There is a similar logic at play with the reveal that recurring character Rhodey is a Skrull — and presumably has been for a while. On paper, this isn’t a bad twist. This is a story about shape-shifting infiltrators. It makes sense to build that story to a reveal that somebody is not who they claimed to be, and there is something subversive in the reveal that it is a character that the audience knows and loves. Cheadle is having a good time, hamming it up and playing his villainy to the crowd.
However, this reveal is undercut by the fact that the audience knows that Cheadle will be playing Rhodey in Armor Wars, the upcoming feature film. As a result, there is no ending to Secret Invasion that places the real Rhodey in any genuine peril. It is inevitable that the Skrull will be exposed and that Rhodey will be restored. Under these circumstances, the show cannot generate any palpable suspense around what is an ostensibly high-stakes reveal.

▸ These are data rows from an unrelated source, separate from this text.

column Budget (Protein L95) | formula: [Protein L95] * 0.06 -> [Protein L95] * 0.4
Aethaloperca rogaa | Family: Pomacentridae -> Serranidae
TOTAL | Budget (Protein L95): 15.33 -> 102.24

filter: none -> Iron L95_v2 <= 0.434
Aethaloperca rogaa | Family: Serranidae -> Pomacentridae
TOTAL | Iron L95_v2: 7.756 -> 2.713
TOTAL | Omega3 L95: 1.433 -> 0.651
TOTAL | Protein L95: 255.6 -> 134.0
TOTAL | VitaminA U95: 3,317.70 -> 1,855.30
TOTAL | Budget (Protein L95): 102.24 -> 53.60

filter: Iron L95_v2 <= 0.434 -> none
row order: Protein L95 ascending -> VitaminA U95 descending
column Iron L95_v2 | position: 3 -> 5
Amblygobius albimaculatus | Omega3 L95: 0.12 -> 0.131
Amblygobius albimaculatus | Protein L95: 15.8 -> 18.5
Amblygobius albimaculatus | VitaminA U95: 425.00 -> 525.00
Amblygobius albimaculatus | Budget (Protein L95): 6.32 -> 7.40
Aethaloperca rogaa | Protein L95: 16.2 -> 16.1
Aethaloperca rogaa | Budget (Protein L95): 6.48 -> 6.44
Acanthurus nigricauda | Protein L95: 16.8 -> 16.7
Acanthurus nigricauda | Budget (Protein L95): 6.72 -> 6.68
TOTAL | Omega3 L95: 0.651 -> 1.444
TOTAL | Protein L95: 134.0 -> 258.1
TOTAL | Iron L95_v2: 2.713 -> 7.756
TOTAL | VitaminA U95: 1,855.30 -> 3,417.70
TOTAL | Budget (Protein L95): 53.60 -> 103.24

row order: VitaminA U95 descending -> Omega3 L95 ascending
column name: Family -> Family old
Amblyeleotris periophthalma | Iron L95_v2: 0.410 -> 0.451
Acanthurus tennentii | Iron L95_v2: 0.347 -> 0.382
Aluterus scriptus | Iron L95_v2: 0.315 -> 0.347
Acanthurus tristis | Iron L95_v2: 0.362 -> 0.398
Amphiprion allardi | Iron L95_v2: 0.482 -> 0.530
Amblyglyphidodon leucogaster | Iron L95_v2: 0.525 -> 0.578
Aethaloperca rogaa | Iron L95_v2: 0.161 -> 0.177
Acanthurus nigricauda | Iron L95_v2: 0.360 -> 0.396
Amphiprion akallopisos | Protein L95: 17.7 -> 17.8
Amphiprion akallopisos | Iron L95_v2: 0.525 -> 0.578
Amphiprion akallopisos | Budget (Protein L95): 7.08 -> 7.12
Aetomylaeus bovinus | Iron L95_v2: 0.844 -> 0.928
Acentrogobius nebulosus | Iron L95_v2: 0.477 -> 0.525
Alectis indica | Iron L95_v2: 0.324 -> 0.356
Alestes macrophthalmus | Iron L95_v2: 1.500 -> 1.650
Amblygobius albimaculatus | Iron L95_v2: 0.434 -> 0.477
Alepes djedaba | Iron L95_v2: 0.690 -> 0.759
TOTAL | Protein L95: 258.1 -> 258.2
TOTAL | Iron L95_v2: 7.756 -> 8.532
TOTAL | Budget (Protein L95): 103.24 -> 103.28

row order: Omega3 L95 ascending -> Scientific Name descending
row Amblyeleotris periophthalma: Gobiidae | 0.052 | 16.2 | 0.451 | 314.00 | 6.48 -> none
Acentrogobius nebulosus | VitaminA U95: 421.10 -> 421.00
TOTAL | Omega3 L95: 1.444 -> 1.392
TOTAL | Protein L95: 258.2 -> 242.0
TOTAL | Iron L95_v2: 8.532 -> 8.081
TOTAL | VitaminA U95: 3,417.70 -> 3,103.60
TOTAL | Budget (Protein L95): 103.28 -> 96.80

To a certain extent, this numbness comes from overexposure, that modern audiences are too familiar with the business logic that guides these shared universes to see these narratives as anything more than shadow plays. Everybody with a phone and an internet connection knows the company’s larger plans, the contract terms of the major performers, the twists in the source material, and other real-world constraints on the production.
However, there’s also a sense in which the Marvel Cinematic Universe has brought this on itself. It has trained viewers to be cynical and ironic in how they approach its storytelling, and it has made fans privy to the inside baseball that plays out behind the scenes. Even Secret Invasion itself is guilty. “Beloved” begins with a dead character resurrecting after the previous week’s cliffhanger, so how could it possibly expect the audience to take this week’s dead character cliffhanger seriously?
It doesn’t help that even the nuts-and-bolts execution is incredibly slapdash. G’iah’s resurrection and escape hinges on the idea that Gravik just shot her and left her for dead in the middle of an open road. At the climax of “Beloved,” Gravik escapes from Fury when Pagon (Killian Scott) drives into the middle of a firefight on a motorbike, which none of the machine gun-carrying soldiers bother to shoot at. It borders on camp, which would be fine if Secret Invasion didn’t cloak itself in self-seriousness.
“Beloved” is another example of Secret Invasion as a show that wants the audience to take it seriously, but it ultimately can’t put the work in.